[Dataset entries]
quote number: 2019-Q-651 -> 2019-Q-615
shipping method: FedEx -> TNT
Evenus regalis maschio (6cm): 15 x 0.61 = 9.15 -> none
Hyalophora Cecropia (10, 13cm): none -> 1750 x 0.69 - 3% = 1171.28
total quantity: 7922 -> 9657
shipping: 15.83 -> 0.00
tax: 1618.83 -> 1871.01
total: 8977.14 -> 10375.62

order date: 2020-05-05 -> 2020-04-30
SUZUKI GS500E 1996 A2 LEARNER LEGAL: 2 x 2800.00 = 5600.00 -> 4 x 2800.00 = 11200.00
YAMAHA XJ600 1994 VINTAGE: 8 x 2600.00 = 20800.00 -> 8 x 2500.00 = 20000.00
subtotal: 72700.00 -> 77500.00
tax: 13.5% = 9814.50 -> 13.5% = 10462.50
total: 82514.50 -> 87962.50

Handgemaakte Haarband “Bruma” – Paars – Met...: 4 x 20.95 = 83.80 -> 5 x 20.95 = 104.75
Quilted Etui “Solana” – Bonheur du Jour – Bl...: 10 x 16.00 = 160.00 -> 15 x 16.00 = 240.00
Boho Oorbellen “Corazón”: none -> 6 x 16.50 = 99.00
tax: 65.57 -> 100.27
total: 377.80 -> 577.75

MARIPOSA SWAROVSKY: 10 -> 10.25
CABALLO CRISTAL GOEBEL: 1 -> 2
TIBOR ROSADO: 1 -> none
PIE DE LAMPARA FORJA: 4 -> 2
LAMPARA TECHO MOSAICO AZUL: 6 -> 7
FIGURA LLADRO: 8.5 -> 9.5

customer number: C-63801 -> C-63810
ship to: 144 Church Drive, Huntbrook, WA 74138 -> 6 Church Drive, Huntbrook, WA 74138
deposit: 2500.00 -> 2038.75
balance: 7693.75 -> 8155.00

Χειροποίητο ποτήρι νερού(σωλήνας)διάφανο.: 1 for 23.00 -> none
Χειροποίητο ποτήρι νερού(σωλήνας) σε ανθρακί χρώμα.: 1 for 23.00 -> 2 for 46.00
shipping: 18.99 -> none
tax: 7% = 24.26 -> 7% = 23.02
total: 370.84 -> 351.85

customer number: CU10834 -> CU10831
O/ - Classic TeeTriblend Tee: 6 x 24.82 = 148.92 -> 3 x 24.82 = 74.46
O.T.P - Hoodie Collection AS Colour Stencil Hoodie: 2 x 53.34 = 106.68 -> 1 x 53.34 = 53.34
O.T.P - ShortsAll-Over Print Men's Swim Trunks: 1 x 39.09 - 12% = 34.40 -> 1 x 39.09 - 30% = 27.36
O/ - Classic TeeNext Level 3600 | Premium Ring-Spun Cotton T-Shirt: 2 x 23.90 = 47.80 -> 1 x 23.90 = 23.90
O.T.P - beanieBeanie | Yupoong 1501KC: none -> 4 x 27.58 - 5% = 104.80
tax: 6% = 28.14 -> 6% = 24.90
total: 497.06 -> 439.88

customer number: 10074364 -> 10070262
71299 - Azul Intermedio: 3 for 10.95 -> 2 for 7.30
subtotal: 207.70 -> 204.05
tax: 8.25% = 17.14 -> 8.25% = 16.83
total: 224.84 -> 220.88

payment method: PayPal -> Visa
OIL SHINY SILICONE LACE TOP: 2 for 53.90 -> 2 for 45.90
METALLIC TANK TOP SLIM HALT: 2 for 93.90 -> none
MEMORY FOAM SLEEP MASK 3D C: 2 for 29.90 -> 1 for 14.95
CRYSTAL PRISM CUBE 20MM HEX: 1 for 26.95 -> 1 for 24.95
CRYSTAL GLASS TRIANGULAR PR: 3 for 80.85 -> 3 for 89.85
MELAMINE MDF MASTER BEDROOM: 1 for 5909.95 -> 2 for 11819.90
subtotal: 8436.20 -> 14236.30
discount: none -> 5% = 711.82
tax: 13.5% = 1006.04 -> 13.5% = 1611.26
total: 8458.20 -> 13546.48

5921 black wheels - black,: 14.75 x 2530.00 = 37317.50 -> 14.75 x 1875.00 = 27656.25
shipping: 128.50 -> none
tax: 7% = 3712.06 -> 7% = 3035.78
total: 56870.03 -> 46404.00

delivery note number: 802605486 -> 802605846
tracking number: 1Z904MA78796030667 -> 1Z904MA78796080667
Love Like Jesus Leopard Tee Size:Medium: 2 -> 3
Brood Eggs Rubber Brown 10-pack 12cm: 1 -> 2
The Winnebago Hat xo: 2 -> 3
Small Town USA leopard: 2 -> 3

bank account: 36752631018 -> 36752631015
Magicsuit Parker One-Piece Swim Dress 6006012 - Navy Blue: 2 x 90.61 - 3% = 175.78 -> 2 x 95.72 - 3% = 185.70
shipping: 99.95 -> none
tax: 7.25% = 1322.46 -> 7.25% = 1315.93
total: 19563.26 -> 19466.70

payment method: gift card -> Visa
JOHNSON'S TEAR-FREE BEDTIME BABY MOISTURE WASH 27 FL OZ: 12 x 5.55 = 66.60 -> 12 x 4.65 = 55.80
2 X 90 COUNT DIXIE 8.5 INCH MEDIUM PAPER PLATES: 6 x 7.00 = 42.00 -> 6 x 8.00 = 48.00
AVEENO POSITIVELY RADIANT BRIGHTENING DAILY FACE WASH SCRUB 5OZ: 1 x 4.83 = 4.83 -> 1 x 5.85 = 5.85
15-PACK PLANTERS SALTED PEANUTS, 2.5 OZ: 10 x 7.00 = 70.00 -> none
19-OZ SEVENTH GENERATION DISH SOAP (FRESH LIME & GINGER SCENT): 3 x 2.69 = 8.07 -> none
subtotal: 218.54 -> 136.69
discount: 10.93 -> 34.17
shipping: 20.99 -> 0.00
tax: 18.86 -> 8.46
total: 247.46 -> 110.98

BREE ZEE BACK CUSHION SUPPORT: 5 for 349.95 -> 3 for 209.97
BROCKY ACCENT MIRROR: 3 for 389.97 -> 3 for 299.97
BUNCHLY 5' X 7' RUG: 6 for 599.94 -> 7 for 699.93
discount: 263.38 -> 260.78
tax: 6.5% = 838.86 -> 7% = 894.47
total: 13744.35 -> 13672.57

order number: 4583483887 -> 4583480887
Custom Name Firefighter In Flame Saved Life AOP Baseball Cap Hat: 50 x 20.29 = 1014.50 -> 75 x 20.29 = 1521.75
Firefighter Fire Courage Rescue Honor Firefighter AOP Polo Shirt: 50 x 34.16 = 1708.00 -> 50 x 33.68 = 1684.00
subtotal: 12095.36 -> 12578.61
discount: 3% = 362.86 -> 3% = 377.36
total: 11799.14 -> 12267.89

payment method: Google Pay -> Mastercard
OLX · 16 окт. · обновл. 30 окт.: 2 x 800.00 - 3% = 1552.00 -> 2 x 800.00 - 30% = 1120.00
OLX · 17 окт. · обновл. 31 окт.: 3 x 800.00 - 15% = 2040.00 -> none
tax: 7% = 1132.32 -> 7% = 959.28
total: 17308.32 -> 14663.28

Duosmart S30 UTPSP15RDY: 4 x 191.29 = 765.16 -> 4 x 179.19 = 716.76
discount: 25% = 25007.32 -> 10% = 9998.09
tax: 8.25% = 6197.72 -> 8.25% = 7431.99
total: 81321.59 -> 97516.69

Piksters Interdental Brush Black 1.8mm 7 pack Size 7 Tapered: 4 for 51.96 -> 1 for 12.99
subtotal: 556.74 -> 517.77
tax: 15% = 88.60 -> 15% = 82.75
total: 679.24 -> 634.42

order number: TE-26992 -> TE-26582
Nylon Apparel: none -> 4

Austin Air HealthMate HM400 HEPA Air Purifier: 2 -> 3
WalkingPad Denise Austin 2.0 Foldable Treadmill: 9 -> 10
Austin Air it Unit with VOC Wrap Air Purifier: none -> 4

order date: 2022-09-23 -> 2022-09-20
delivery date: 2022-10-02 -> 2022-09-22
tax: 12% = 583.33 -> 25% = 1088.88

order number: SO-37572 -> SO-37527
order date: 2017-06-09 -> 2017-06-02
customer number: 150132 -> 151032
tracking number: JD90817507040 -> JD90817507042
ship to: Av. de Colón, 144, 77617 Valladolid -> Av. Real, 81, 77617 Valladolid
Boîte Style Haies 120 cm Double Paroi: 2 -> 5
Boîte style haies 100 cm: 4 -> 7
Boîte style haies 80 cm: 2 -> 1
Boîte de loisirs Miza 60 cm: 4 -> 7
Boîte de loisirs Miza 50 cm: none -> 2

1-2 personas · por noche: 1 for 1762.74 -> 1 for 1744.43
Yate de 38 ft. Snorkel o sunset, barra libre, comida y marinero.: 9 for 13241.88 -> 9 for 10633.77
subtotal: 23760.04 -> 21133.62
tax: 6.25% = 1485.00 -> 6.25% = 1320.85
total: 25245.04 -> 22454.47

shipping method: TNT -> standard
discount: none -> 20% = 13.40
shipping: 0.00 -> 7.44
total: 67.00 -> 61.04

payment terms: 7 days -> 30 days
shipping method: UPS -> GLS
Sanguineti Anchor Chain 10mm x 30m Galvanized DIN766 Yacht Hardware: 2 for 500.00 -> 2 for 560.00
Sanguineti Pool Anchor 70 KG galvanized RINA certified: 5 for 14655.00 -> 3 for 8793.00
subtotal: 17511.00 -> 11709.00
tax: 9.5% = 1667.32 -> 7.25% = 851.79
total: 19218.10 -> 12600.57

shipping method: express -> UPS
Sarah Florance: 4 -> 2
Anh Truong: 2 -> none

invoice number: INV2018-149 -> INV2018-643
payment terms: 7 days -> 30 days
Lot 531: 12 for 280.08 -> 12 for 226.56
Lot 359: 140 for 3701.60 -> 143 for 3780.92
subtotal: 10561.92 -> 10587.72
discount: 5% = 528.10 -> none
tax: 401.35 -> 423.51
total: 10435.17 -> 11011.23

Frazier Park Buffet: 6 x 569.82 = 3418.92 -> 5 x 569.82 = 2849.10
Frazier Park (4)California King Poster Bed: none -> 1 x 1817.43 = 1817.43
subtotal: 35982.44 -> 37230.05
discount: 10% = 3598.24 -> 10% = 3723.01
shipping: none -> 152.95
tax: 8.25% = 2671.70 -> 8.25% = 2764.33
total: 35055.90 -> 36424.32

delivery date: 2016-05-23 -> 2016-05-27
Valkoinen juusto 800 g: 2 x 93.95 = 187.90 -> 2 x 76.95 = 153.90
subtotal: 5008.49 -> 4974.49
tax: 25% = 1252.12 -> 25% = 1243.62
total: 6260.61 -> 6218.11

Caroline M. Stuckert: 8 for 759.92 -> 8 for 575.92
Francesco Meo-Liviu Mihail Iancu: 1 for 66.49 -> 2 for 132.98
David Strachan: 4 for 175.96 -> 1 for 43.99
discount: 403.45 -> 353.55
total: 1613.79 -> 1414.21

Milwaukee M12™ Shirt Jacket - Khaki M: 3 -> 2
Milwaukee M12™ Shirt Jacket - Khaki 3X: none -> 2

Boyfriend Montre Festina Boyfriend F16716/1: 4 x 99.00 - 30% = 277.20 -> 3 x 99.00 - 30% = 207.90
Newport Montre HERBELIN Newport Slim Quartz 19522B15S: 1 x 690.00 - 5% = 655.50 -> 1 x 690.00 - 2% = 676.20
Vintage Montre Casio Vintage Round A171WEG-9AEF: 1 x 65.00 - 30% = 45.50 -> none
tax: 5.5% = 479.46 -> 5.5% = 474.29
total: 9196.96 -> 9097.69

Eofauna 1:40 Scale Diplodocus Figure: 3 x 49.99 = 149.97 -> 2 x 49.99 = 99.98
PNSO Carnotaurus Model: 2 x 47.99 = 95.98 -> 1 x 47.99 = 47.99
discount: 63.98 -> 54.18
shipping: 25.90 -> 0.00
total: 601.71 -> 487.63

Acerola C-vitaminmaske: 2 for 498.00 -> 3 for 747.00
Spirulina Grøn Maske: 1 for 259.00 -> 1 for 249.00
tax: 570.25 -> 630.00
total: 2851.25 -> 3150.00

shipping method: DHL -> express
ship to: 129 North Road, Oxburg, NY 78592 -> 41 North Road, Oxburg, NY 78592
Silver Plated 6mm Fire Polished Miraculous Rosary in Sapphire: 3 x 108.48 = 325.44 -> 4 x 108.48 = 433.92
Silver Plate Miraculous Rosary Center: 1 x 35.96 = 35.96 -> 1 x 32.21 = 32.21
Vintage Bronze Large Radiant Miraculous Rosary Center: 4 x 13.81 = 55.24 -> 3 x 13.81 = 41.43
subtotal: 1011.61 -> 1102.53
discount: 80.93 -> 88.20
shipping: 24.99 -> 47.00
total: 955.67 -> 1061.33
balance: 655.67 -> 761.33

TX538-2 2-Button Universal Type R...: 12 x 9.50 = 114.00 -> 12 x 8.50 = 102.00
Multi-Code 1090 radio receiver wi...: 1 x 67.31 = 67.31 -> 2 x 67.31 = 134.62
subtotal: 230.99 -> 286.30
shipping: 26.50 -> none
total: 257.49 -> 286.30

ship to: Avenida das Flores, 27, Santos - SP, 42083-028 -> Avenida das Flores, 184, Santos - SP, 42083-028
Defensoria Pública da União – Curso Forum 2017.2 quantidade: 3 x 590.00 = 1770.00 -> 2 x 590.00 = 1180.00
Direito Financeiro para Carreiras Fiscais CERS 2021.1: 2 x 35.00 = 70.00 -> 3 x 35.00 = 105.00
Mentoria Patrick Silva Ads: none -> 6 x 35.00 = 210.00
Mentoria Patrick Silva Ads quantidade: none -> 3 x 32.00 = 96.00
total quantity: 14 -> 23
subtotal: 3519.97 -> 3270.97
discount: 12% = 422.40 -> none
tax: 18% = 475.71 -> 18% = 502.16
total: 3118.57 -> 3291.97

* _Task statement_
Beginning with the line that has "balance: 655.67 -> 761.33", set down each line through the last one above, exactly, and nothing else.

* _Answer to this task_
balance: 655.67 -> 761.33

TX538-2 2-Button Universal Type R...: 12 x 9.50 = 114.00 -> 12 x 8.50 = 102.00
Multi-Code 1090 radio receiver wi...: 1 x 67.31 = 67.31 -> 2 x 67.31 = 134.62
subtotal: 230.99 -> 286.30
shipping: 26.50 -> none
total: 257.49 -> 286.30

ship to: Avenida das Flores, 27, Santos - SP, 42083-028 -> Avenida das Flores, 184, Santos - SP, 42083-028
Defensoria Pública da União – Curso Forum 2017.2 quantidade: 3 x 590.00 = 1770.00 -> 2 x 590.00 = 1180.00
Direito Financeiro para Carreiras Fiscais CERS 2021.1: 2 x 35.00 = 70.00 -> 3 x 35.00 = 105.00
Mentoria Patrick Silva Ads: none -> 6 x 35.00 = 210.00
Mentoria Patrick Silva Ads quantidade: none -> 3 x 32.00 = 96.00
total quantity: 14 -> 23
subtotal: 3519.97 -> 3270.97
discount: 12% = 422.40 -> none
tax: 18% = 475.71 -> 18% = 502.16
total: 3118.57 -> 3291.97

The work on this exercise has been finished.